● **EXERCISE REQUIREMENTS**:
Within the data below, find the string "date" and return each line where it occurs.

[[ MATERIAL FOR THIS TASK open ]]

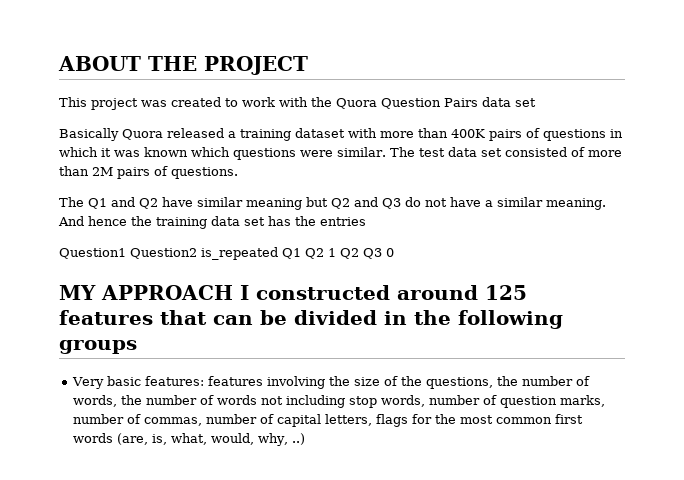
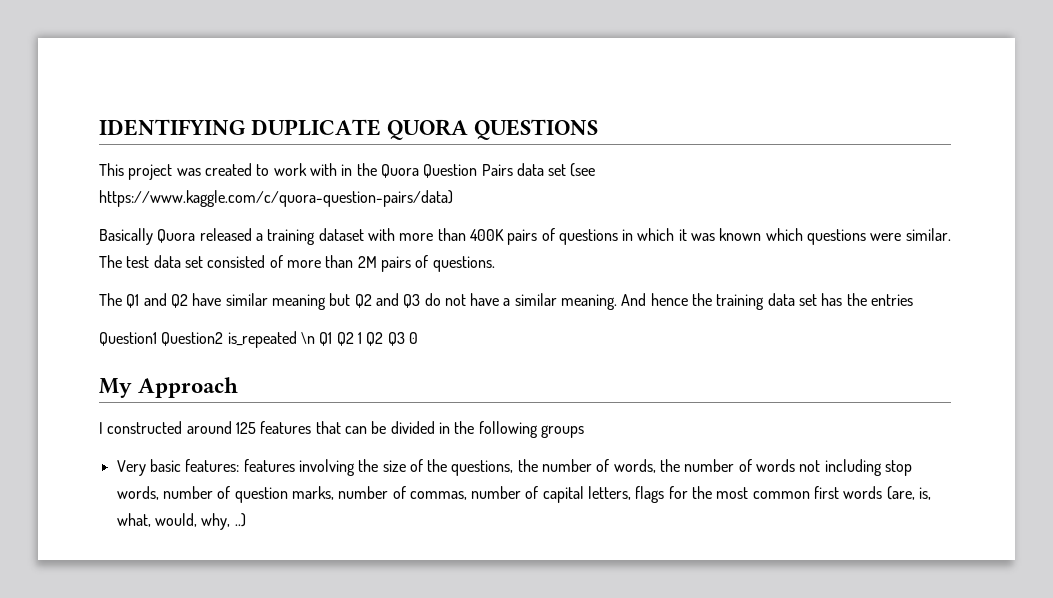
- ABOUT THE PROJECT
+ IDENTIFYING DUPLICATE QUORA QUESTIONS
- This project was created to work with the Quora Question Pairs data set
+ This project was created to work with in the Quora Question Pairs data set (see https://www.kaggle.com/c/quora-question-pairs/data)
- Question1 Question2 is_repeated Q1 Q2 1 Q2 Q3 0
+ Question1 Question2 is_repeated \n Q1 Q2 1 Q2 Q3 0
- MY APPROACH I constructed around 125 features that can be divided in the following groups
+ My Approach
+ I constructed around 125 features that can be divided in the following groups

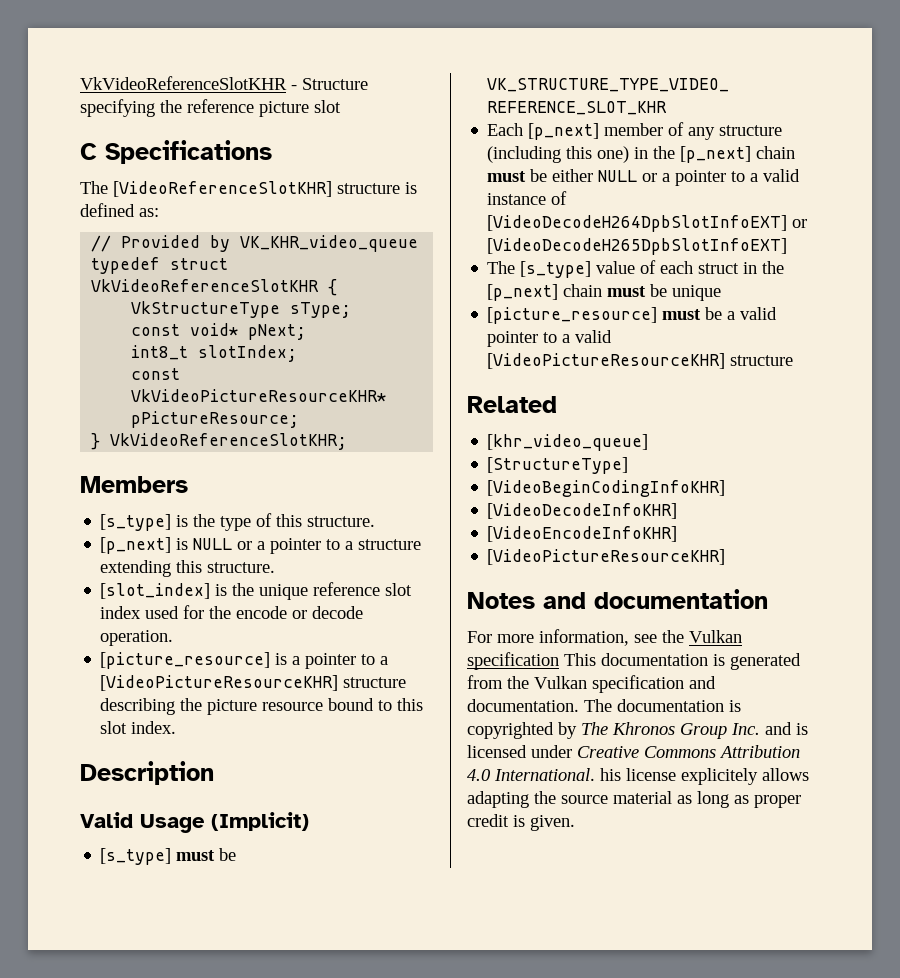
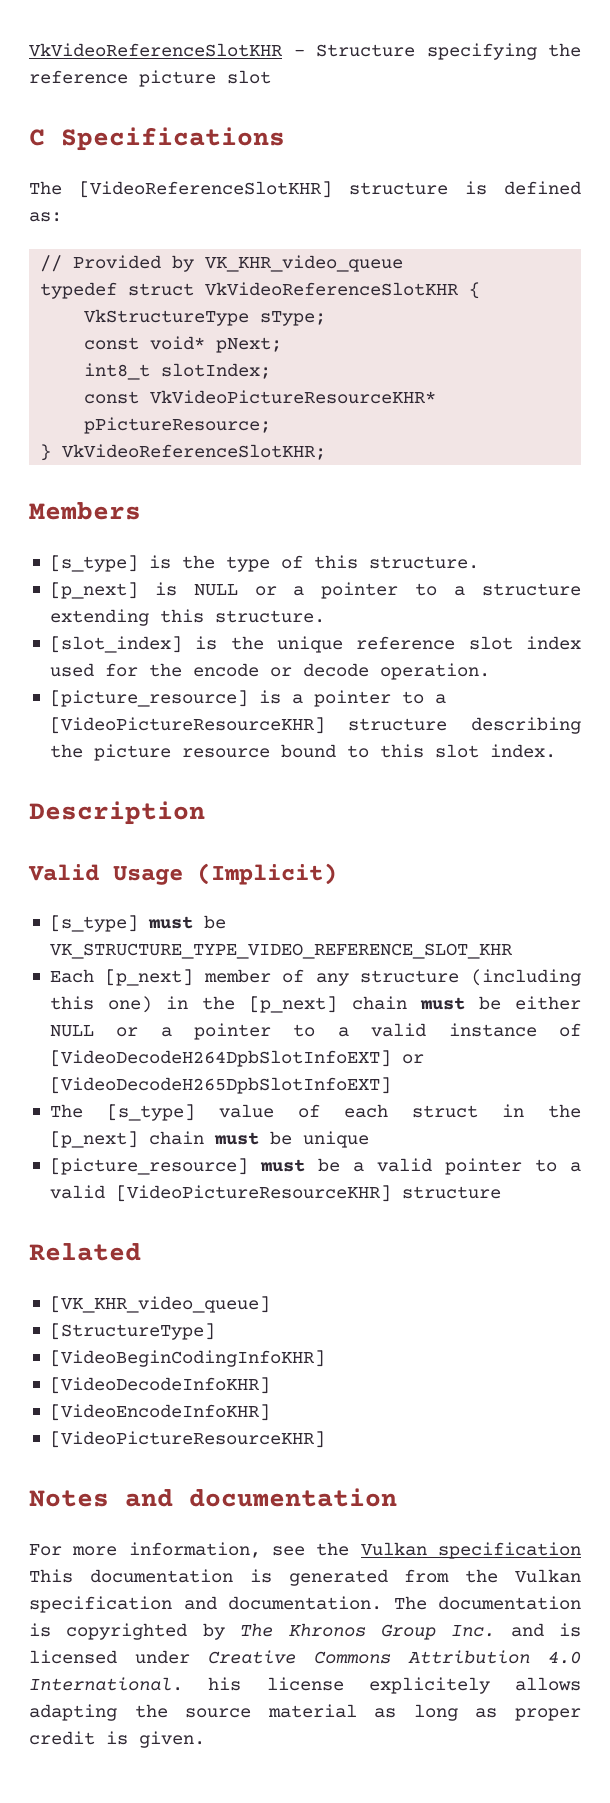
- [khr_video_queue]
+ [VK_KHR_video_queue]

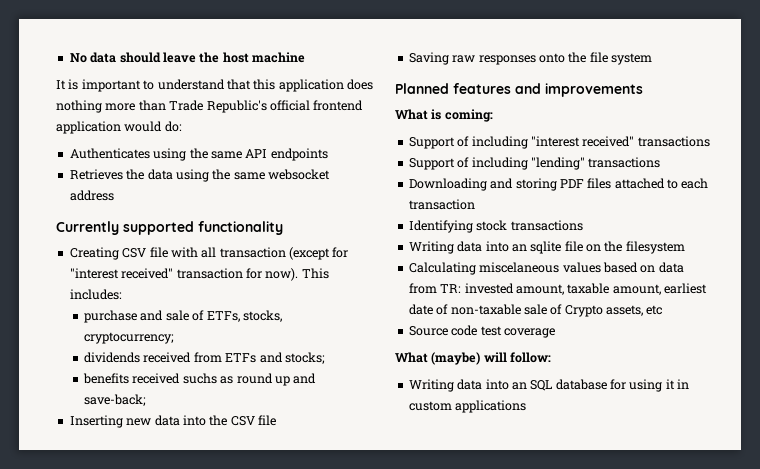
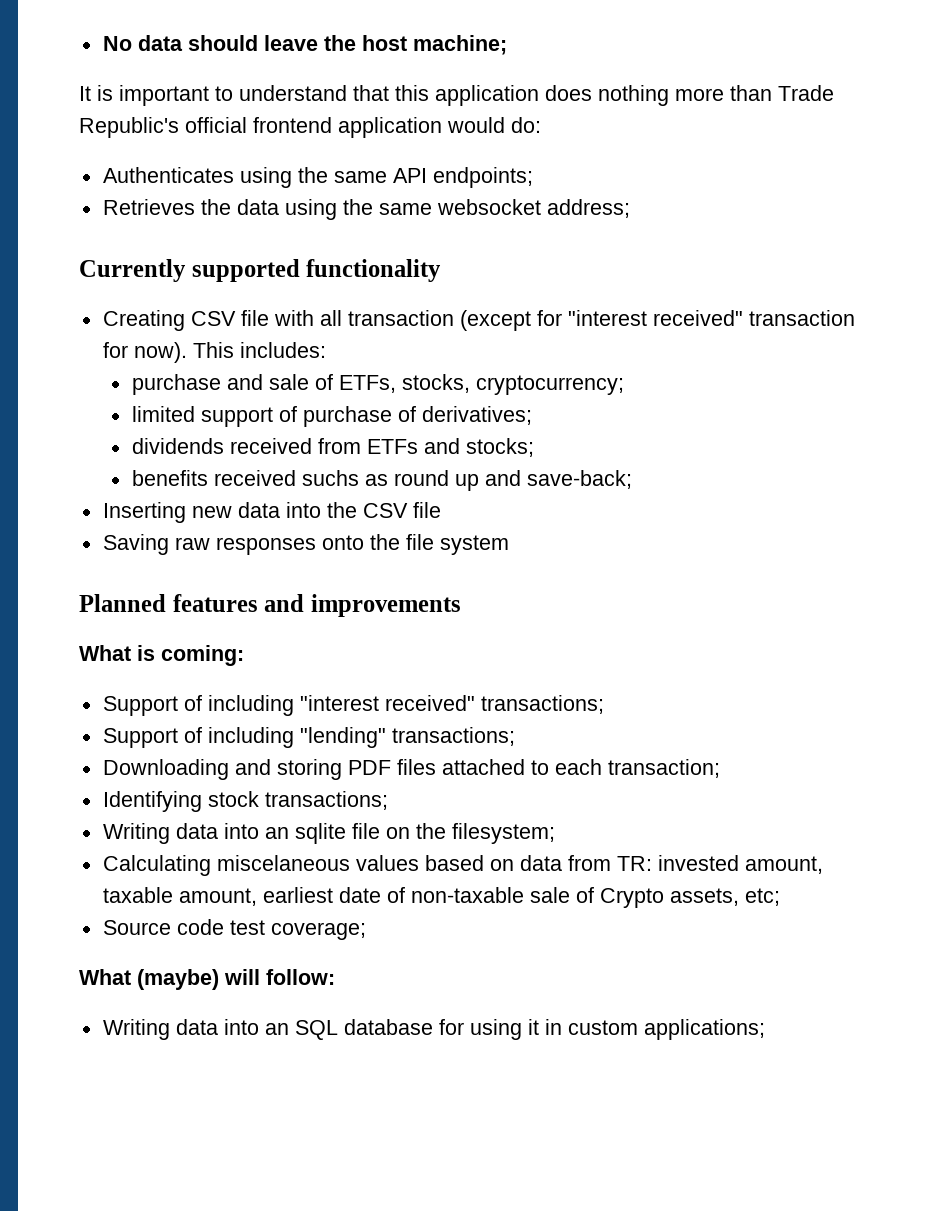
- No data should leave the host machine
+ No data should leave the host machine;
- Authenticates using the same API endpoints
+ Authenticates using the same API endpoints;
- Retrieves the data using the same websocket address
+ Retrieves the data using the same websocket address;
+ limited support of purchase of derivatives;
- Support of including "interest received" transactions
+ Support of including "interest received" transactions;
- Support of including "lending" transactions
+ Support of including "lending" transactions;
- Downloading and storing PDF files attached to each transaction
+ Downloading and storing PDF files attached to each transaction;
- Identifying stock transactions
+ Identifying stock transactions;
- Writing data into an sqlite file on the filesystem
+ Writing data into an sqlite file on the filesystem;
- Calculating miscelaneous values based on data from TR: invested amount, taxable amount, earliest date of non-taxable sale of Crypto assets, etc
+ Calculating miscelaneous values based on data from TR: invested amount, taxable amount, earliest date of non-taxable sale of Crypto assets, etc;
- Source code test coverage
+ Source code test coverage;
- Writing data into an SQL database for using it in custom applications
+ Writing data into an SQL database for using it in custom applications;

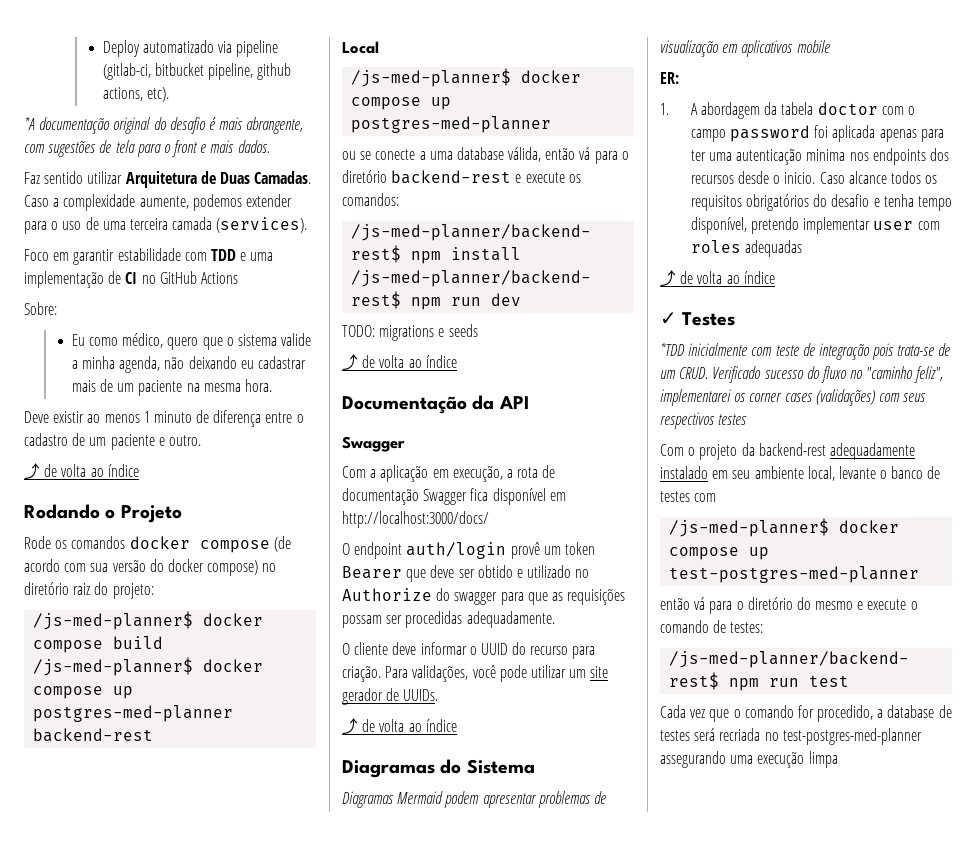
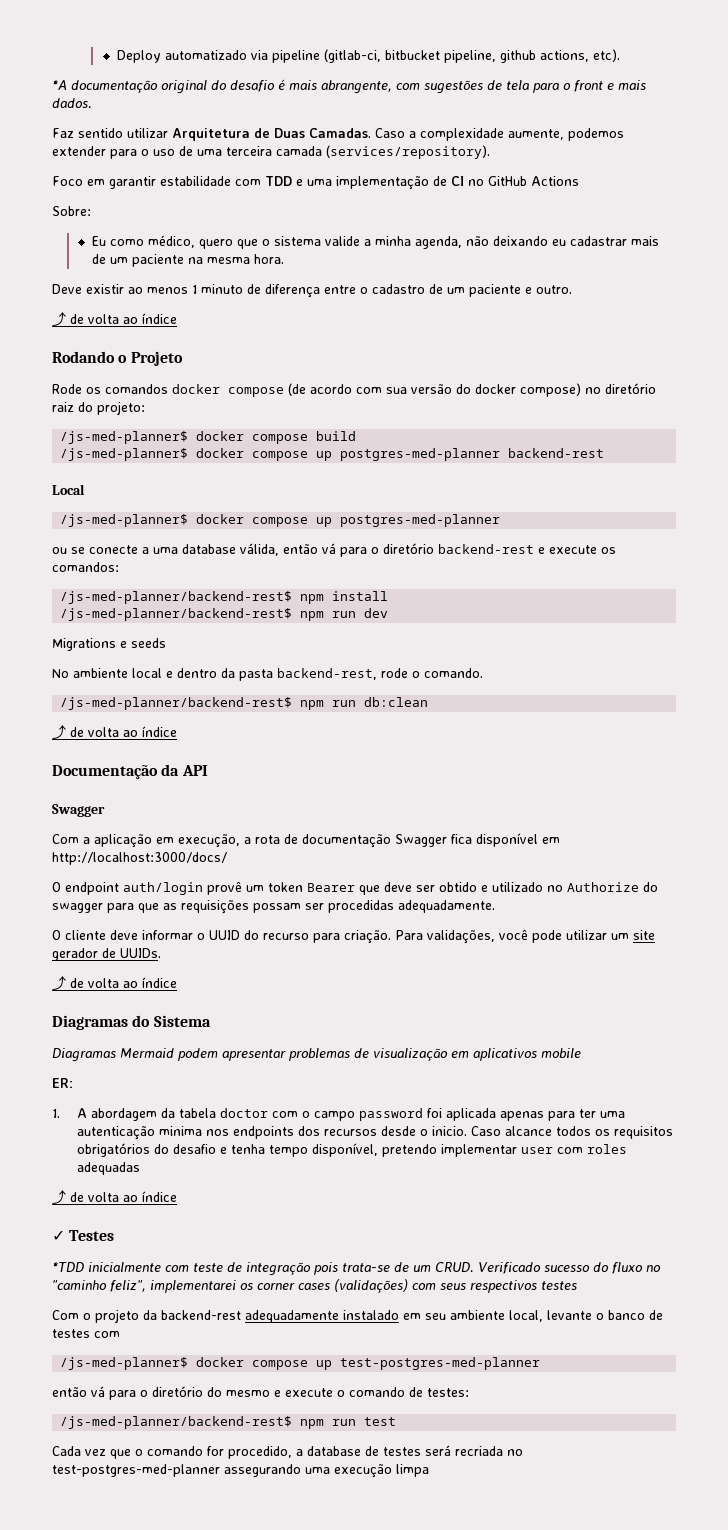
- Caso a complexidade aumente, podemos extender para o uso de uma terceira camada (services).
+ Caso a complexidade aumente, podemos extender para o uso de uma terceira camada (services/repository).
- TODO: migrations e seeds
+ Migrations e seeds
+ No ambiente local e dentro da pasta backend-rest, rode o comando.
+ /js-med-planner/backend-rest$ npm run db:clean

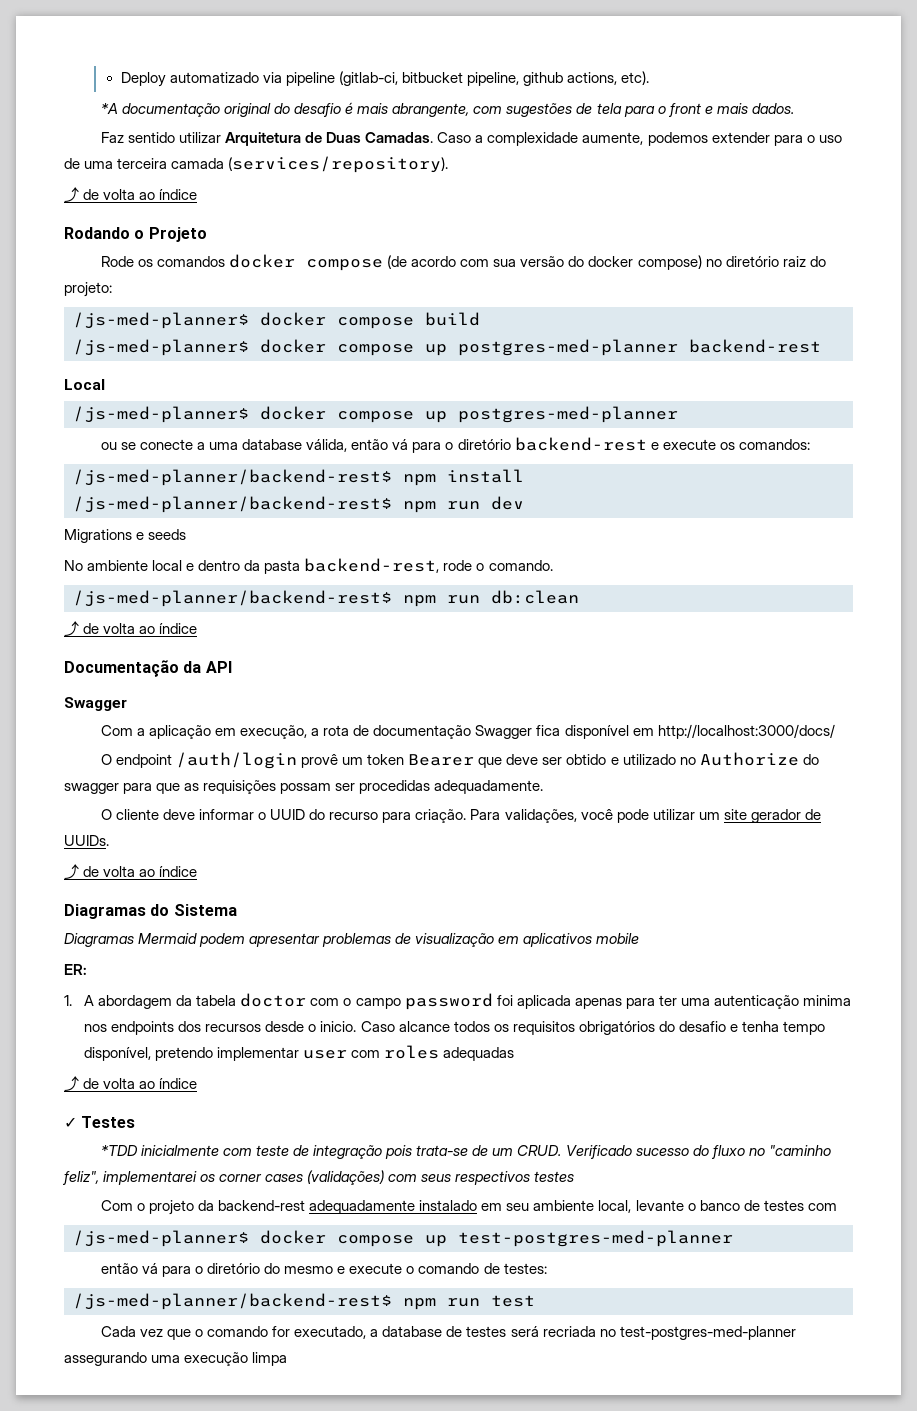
- Foco em garantir estabilidade com TDD e uma implementação de CI no GitHub Actions
- Sobre:
- Eu como médico, quero que o sistema valide a minha agenda, não deixando eu cadastrar mais de um paciente na mesma hora.
- Deve existir ao menos 1 minuto de diferença entre o cadastro de um paciente e outro.
- O endpoint auth/login provê um token Bearer que deve ser obtido e utilizado no Authorize do swagger para que as requisições possam ser procedidas adequadamente.
+ O endpoint /auth/login provê um token Bearer que deve ser obtido e utilizado no Authorize do swagger para que as requisições possam ser procedidas adequadamente.
- Cada vez que o comando for procedido, a database de testes será recriada no test-postgres-med-planner assegurando uma execução limpa
+ Cada vez que o comando for executado, a database de testes será recriada no test-postgres-med-planner assegurando uma execução limpa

[[ MATERIAL FOR THIS TASK closed ]]

● **RESPONSE TO THIS EXERCISE**:
- Calculating miscelaneous values based on data from TR: invested amount, taxable amount, earliest date of non-taxable sale of Crypto assets, etc
+ Calculating miscelaneous values based on data from TR: invested amount, taxable amount, earliest date of non-taxable sale of Crypto assets, etc;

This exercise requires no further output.